This book is a scathing indictment of the U.K.’s Vickers commission report on banking, and with good reason. The opening sentence of the Executive Summary reads:
“The Independent British Banking Commission, the Vickers Commission was charged with keeping the British economy safe from another major failure of its banking system – a failure from which the UK economy is still reeling. Unfortunately, it’s done nothing of the kind.”
And later in the summary, Kotlikoff says,
“Instead of fixing the real problems with banking - opacity and leverage – the Vickers Commission Report pretends to fix banking by re-arranging the deck chairs.”
The book is short: roughly 25,000 words. But quality is more important than quantity.
The Vickers commission proposes splitting banking into two categories (in a similar way to Glass-Steagall). There are “High Street / retail” banks (or bank subsidiaries), and in contrast “casino / investment” banks (or bank subsidiaries), and the two are allegedly separated by a “ring-fence”.
Some basic points made by Kotlikoff are as follows.
1. Vickers HINTS that it would let investment banks go bust. But as is obvious from the demise of Lehmans, it is very doubtful as to whether that was a good idea. The consequences were disastrous. So would Vickers let investments banks go bust? They aren’t clear on that one.
2. Vickers proposals would not have saved Lehmans.
3. Several crucial decisions as to what needs to be done to effect the much vaunted ring fence are just not taken by Vickers. That is, the Vickers report leaves those decisions to “the regulators”. (That’s the folk with a proven inability to regulate banks.) As Kotlikoff says in his conclusion, “The Commission’s proposals are a full employment act for regulators.”

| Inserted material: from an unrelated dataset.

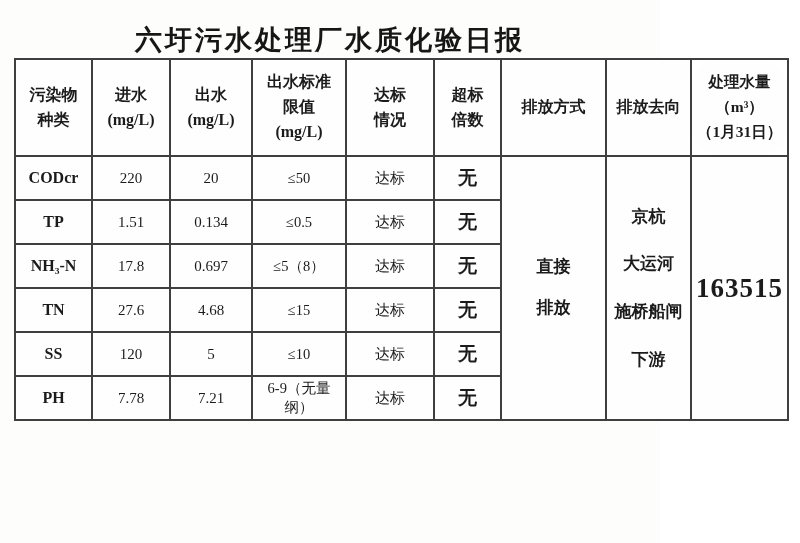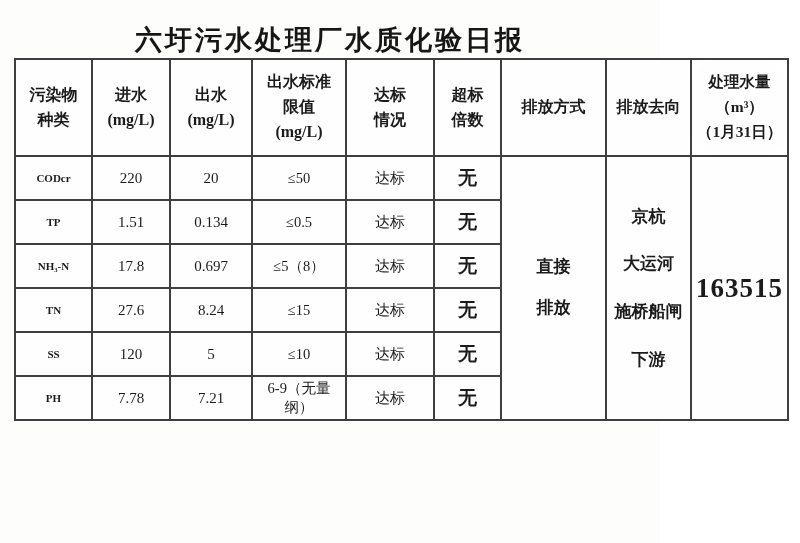"CODcr" td.pollutant { font-size: 11px -> 16px }
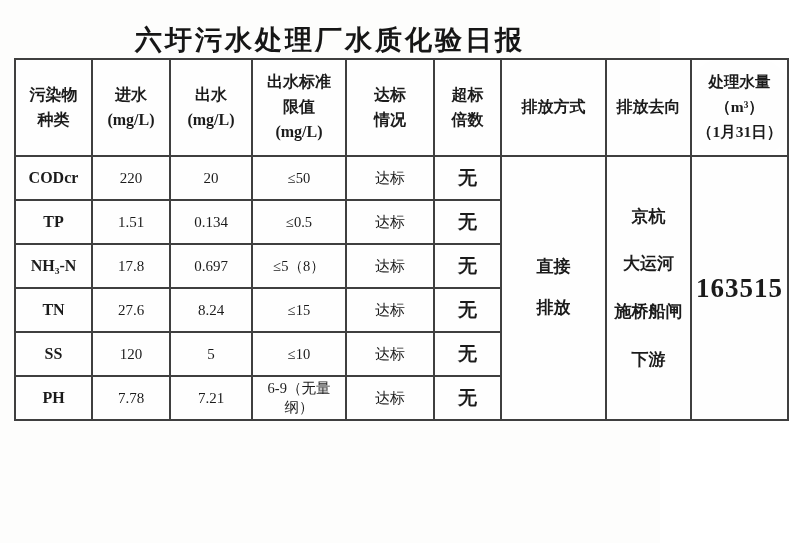"8.24" td.num { text: 8.24 -> 4.68 }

Incidentally, Kotlikoff missed a trick here. One of decisions you might think Vickers would have taken in relation to it’s “ring-fence” is the decision as to whether ring-fenced banks can lend to large corporations. But they shy away from that decision (top of p.12 of the Vickers report).
4. Vickers fails to deal with the central problem with banking in its present form. This is that banks can promise to return £X to depositors for every £X deposited at the same time as investing or lending on that money in ways that are nowhere near 100% safe. And as soon as those investments / loans turn out to be worth significantly less than their face value, the bank is bust. How many European banks are currently bust in all but name? We don’t know.
The solution is to bar banks from taking the above risk: that is, it’s depositors who have to take the risk. Under Kotlikoff’s “narrow banking” proposals, a depositor can let their bank do anything they like with their money. If a depositor wants their money invested in for example the chemical industry, the money goes into a chemical industry mutual fund (unit trust in the UK). And the value of those funds / trusts rises and falls in line with the performance of the underlying assets.
As to depositors who want instant access to their money and 100% safety, they put their money into cash mutual funds. I.e. the money in effect is not invested or loaned on at all.
That way, depositors can certainly lose out on their fund/trust investments (cash funds apart), but it’s almost impossible for the bank to go bust.
5. As to Vicker’s reaction to narrow banking, it is obvious they just didn’t understand the concept. Vickers deals with narrow banking in paragraphs 3.20 to 3.24. And this section has the bizarre heading “Should credit provision to individuals and SMEs be prohibited?”: the implication being that narrow banks don’t lend to individuals and SMEs (Small and Medium Size Enterprises). The suggestion is of course complete nonsense. Narrow banks would offer, for example, mortgages to households just as banks currently do. It’s just that the lending is done (under the Kotlikoff model) via mutual funds.
There is actually plenty of nonsense in this section NOT DEALT WITH by Kotlikoff, which I’ll deal with here in a week or two.
6. Another curiosity to which Kotlikoff draws attention (Ch.5) is the way in which British establishment figures have on the face of it changed their minds on narrow banking. Both Martin Wolf and Mervyn King expressed approval of the idea a few years ago, but now disown the idea, and for reasons which are not clear. Possibly knighthoods and lordships have been offered by David Cameron to those concerned as long as they don’t interfere with the Tory Party’s source of funds: the criminals and fraudsters who run banks.
Or possibly the British establishment when they are in disarray (e.g. haven’t a clue as to how to organise banks) cling together under some very conventional and conservative set of ideas.
7. Kotlikoff rightly draws attention to another basic point that Vickers & Co didn’t understand, which is thus. Vickers was much concerned about restrictions to liquidity that might flow from restricting bank activities. The answer, as Kotlikoff rightly points out (Ch.5, p.61) is that the government / central bank machine can supply any amount of liquidity any time (inflation permitting) simply by printing money and spending it into the economy.
Put another way, do we want the nation’s money supplied to us by spivs, criminals and fraudsters or by government?